To create this stack, you can deploy the AWS Serverless Application Model (AWS SAM) template in the GitHub repository for this post. Be sure to configure your AWS CLI with an AWS Identity and Access Management (IAM) user that has permissions to create the resources described in the template. For more details on creating custom IAM users and policies, see Manage IAM permissions. Additionally, you need to have the AWS SAM CLI installed to use the sam command to deploy the stack.

Results

To test our feature toggle service, we use wscat, an open-source command line tool that allows us to send and receive messages over WebSocket connections. To connect to our service, we use the endpoint exposed by API Gateway. This endpoint, as shown in the following screenshot, is produced as an output of the deployed AWS SAM template, and is also available on the API Gateway console.

Feature toggle stack output

Feature toggle stack output

When we initiate a connection to our service, we should receive a notification of the current state of all feature toggles.

wscat -c wss://<your-api-id>.execute-api.us-east-1.amazonaws.com/Sandbox
Connected (press CTRL+C to quit)
< [{"featureId": {"S": "2"}, "isActive": {"BOOL": false}, "featureName": {"S": "Feature toggle 2"}}, {"featureId": {"S": "1"}, "isActive": {"BOOL": false}, "featureName": {"S": "Feature toggle 1"}}, {"featureId": {"S": "4"}, "isActive": {"BOOL": true}, "featureName": {"S": "Feature toggle 4"}}, {"featureId": {"S": "3"}, "isActive": {"BOOL": true}, "featureName": {"S": "Feature toggle 3"}}]

When any of the feature toggles are changed in DynamoDB, the service automatically pushes these changes to the connected client.

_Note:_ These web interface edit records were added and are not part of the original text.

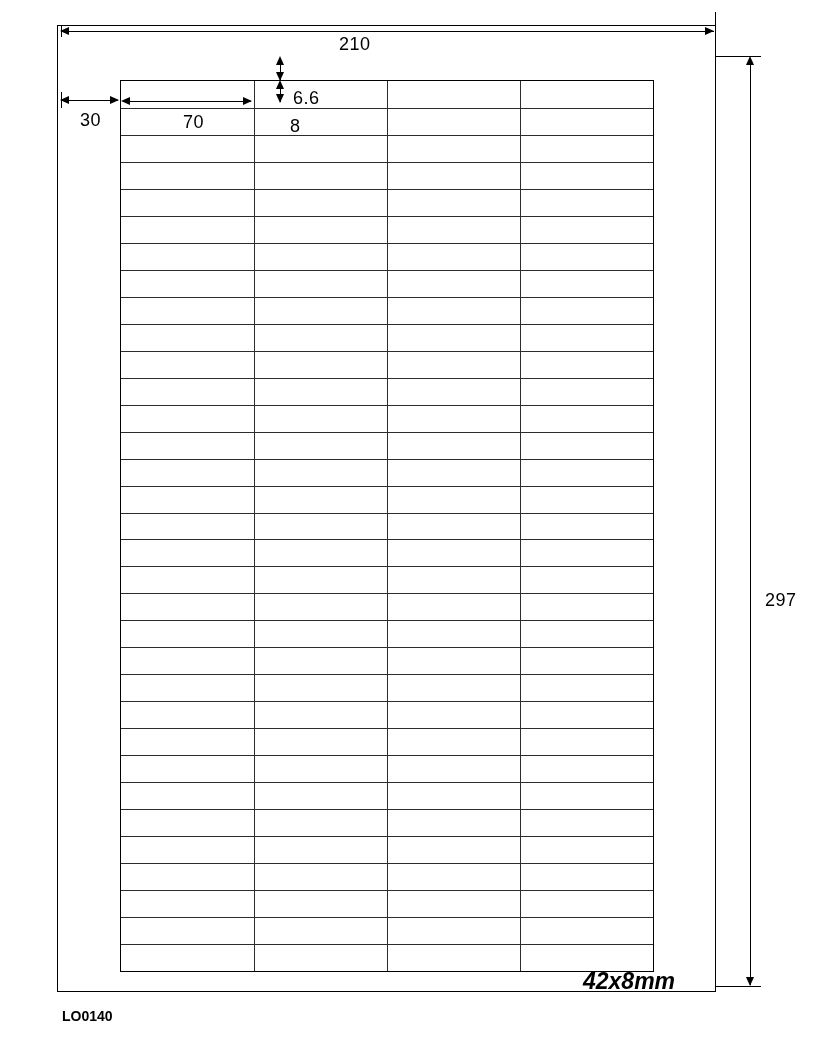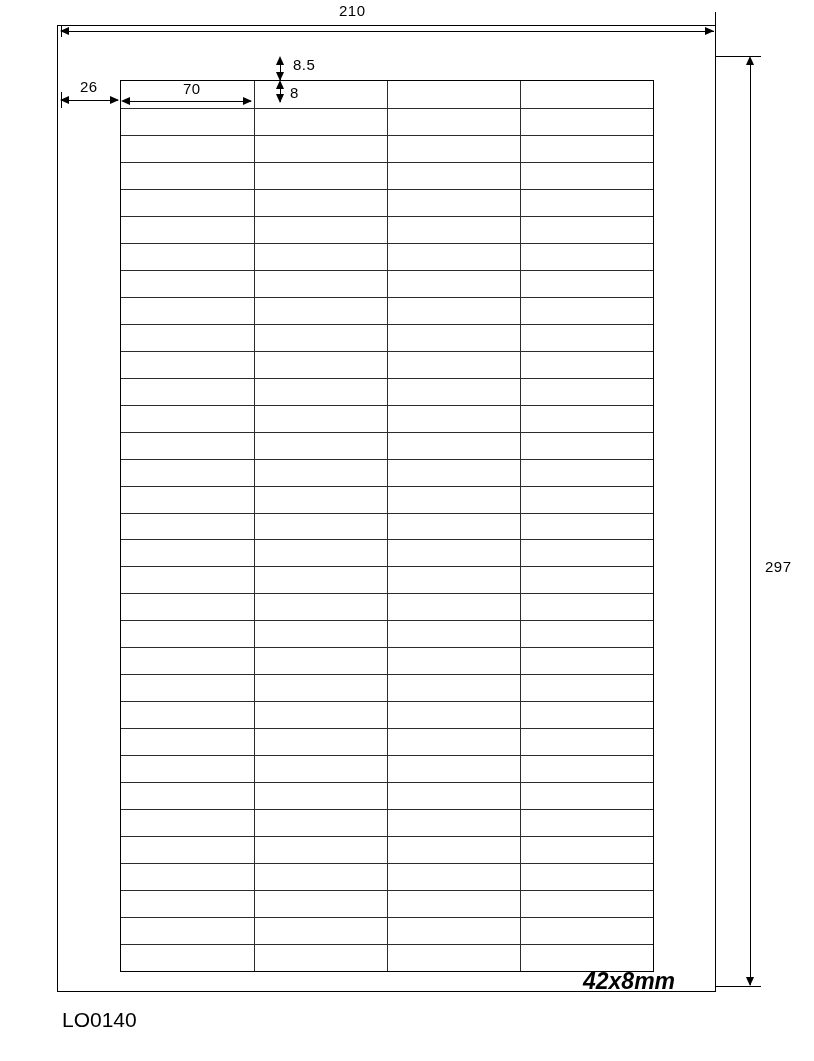--- a/index.html
+++ b/index.html
@@ -25,28 +25,29 @@
     height: 0;
     border-top: 1px solid #000;
   }
   .line-v {
     position: absolute;
     width: 0;
     border-left: 1px solid #000;
   }
   .dim-text {
     position: absolute;
-    font-size: 15px;
+    font-size: 18px;
     letter-spacing: 0.5px;
     white-space: nowrap;
+    margin-top: 32px;
   }
   .caption {
     position: absolute;
-    font-size: 21px;
-    font-weight: normal;
+    font-size: 14px;
+    font-weight: bold;
     white-space: nowrap;
   }
   .caption-italic {
     position: absolute;
     font-size: 23px;
     font-weight: bold;
     font-style: italic;
     white-space: nowrap;
   }
 
@@ -126,32 +127,32 @@
   <div class="line-v" style="left:61px; top:25px; height:12px;"></div>
   <div class="line-v" style="left:715px; top:12px; height:28px;"></div>
 
   <div class="dim-text" style="left:765px; top:558px;text-align:right;">297</div>
   <div class="line-v" style="left:750px; top:62px; height:923px;"></div>
   <div class="arrow arrow-up" style="left:746px; top:56px;"></div>
   <div class="arrow arrow-down" style="left:746px; top:977px;"></div>
   <div class="line-h" style="left:716px; top:56px; width:45px;"></div>
   <div class="line-h" style="left:716px; top:986px; width:45px;"></div>
 
-  <div class="dim-text" style="left:80px; top:78px;">26</div>
+  <div class="dim-text" style="left:80px; top:78px;">30</div>
   <div class="line-h" style="left:62px; top:100px; width:56px;"></div>
   <div class="arrow arrow-left" style="left:60px; top:96px;"></div>
   <div class="arrow arrow-right" style="left:110px; top:96px;"></div>
   <div class="line-v" style="left:61px; top:92px; height:16px;"></div>
 
   <div class="dim-text" style="left:183px; top:80px;">70</div>
   <div class="line-h" style="left:123px; top:101px; width:128px;"></div>
   <div class="arrow arrow-left" style="left:121px; top:97px;"></div>
   <div class="arrow arrow-right" style="left:243px; top:97px;"></div>
 
-  <div class="dim-text" style="left:293px; top:56px;">8.5</div>
+  <div class="dim-text" style="left:293px; top:56px;">6.6</div>
   <div class="line-v" style="left:280px; top:60px; height:20px;"></div>
   <div class="arrow arrow-up" style="left:276px; top:56px;"></div>
   <div class="arrow arrow-down" style="left:276px; top:72px;"></div>
 
   <div class="dim-text" style="left:290px; top:84px;">8</div>
   <div class="line-v" style="left:280px; top:82px; height:20px;"></div>
   <div class="arrow arrow-up" style="left:276px; top:80px;"></div>
   <div class="arrow arrow-down" style="left:276px; top:94px;"></div>
 
   <div id="sheet-outline"></div>

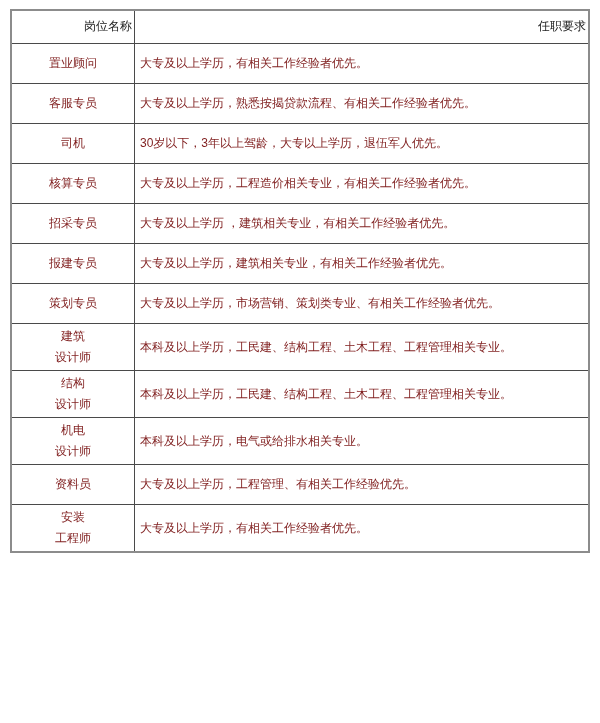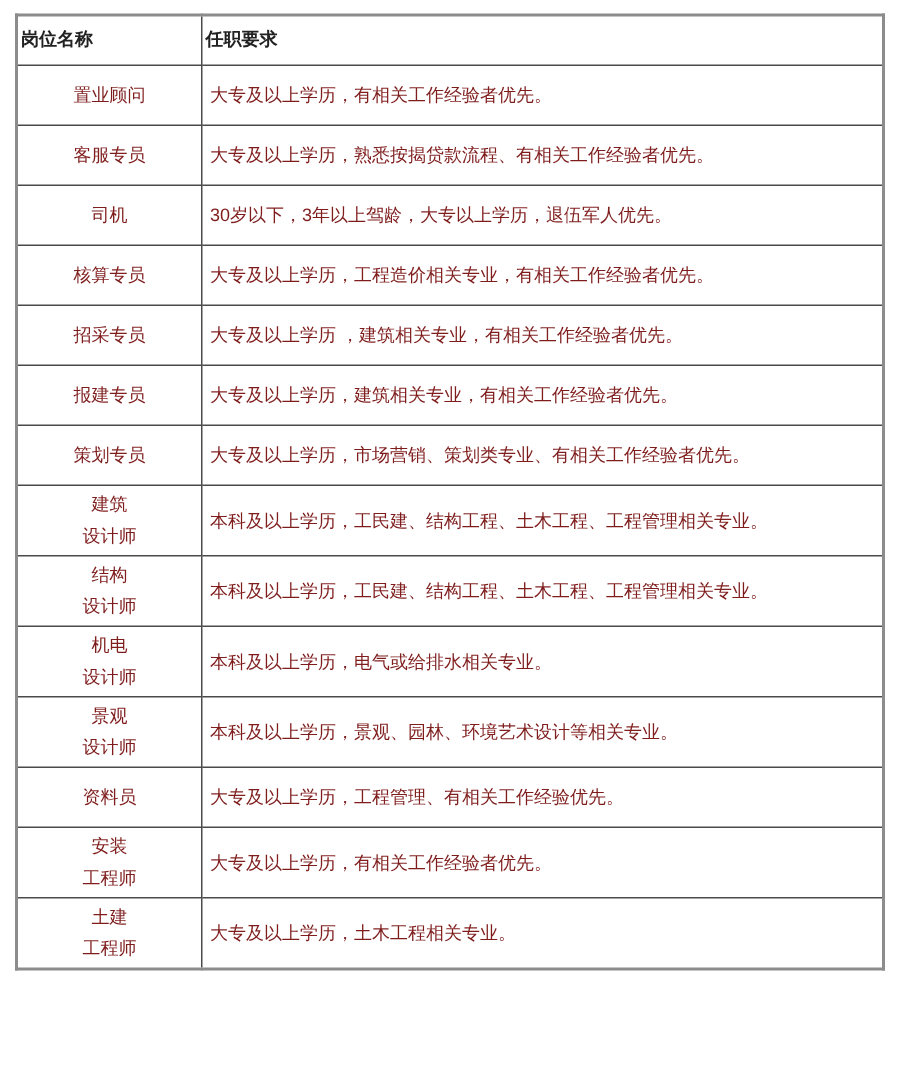--- a/index.html
+++ b/index.html
@@ -24,22 +24,22 @@
   table.job-table th,
   table.job-table td {
     border: 1px solid #4a4a4a;
     font-size: 12px;
     color: #7f1d1d;
     box-sizing: border-box;
     background: #ffffff;
   }
   table.job-table th {
     height: 33px;
-    font-weight: bold;
-    text-align: left;
+    font-weight: normal;
+    text-align: right;
     vertical-align: middle;
     color: #222222;
     padding: 2px;
     margin-left: 12px;
   }
   th.col-position { width: 103px; }
   th.col-requirement { width: 379px; }
   td.position-cell {
     height: 40px;
     text-align: center;
@@ -104,33 +104,23 @@
       <tr class="two-line">
     <td class="position-cell">结构
 设计师</td>
     <td class="requirement-cell">本科及以上学历，工民建、结构工程、土木工程、工程管理相关专业。</td>
   </tr>
       <tr class="two-line">
     <td class="position-cell">机电
 设计师</td>
     <td class="requirement-cell">本科及以上学历，电气或给排水相关专业。</td>
   </tr>
-      <tr class="two-line">
-    <td class="position-cell">景观
-设计师</td>
-    <td class="requirement-cell">本科及以上学历，景观、园林、环境艺术设计等相关专业。</td>
-  </tr>
       <tr>
     <td class="position-cell">资料员</td>
     <td class="requirement-cell">大专及以上学历，工程管理、有相关工作经验优先。</td>
   </tr>
       <tr class="two-line">
     <td class="position-cell">安装
 工程师</td>
     <td class="requirement-cell">大专及以上学历，有相关工作经验者优先。</td>
   </tr>
-      <tr class="two-line">
-    <td class="position-cell">土建
-工程师</td>
-    <td class="requirement-cell">大专及以上学历，土木工程相关专业。</td>
-  </tr>
     </tbody>
 </table>
 
 </body></html>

For example, the following code illustrates a notification indicating the status of an existing feature toggle has changed:

< {"featureName": {"S": "Feature toggle 1"}, "isActive": {"BOOL": true}, "featureId": {"S": "1"}}

The following code illustrates a notification of a new feature toggle:

< {"featureName": {"S": "New feature toggle!"}, "isActive": {"BOOL": true}, "featureId": {"S": "6"}}

The following code illustrates a notification of a feature toggle being deleted:

< {"isRemoved": "true", "featureId": {"featureId": {"S": "2"}}}

Conclusion

In this post, you saw how to use managed services from AWS to form the core of a solution to deliver real-time feature toggles to your application. With DynamoDB Streams and WebSocket APIs, we built this service with a relatively small amount of code and simple service integration configurations.

The patterns demonstrated in this solution aren’t limited to feature toggles; you can use them in any scenario where an application needs to perform additional processing of events from a DynamoDB stream and send these events to other systems.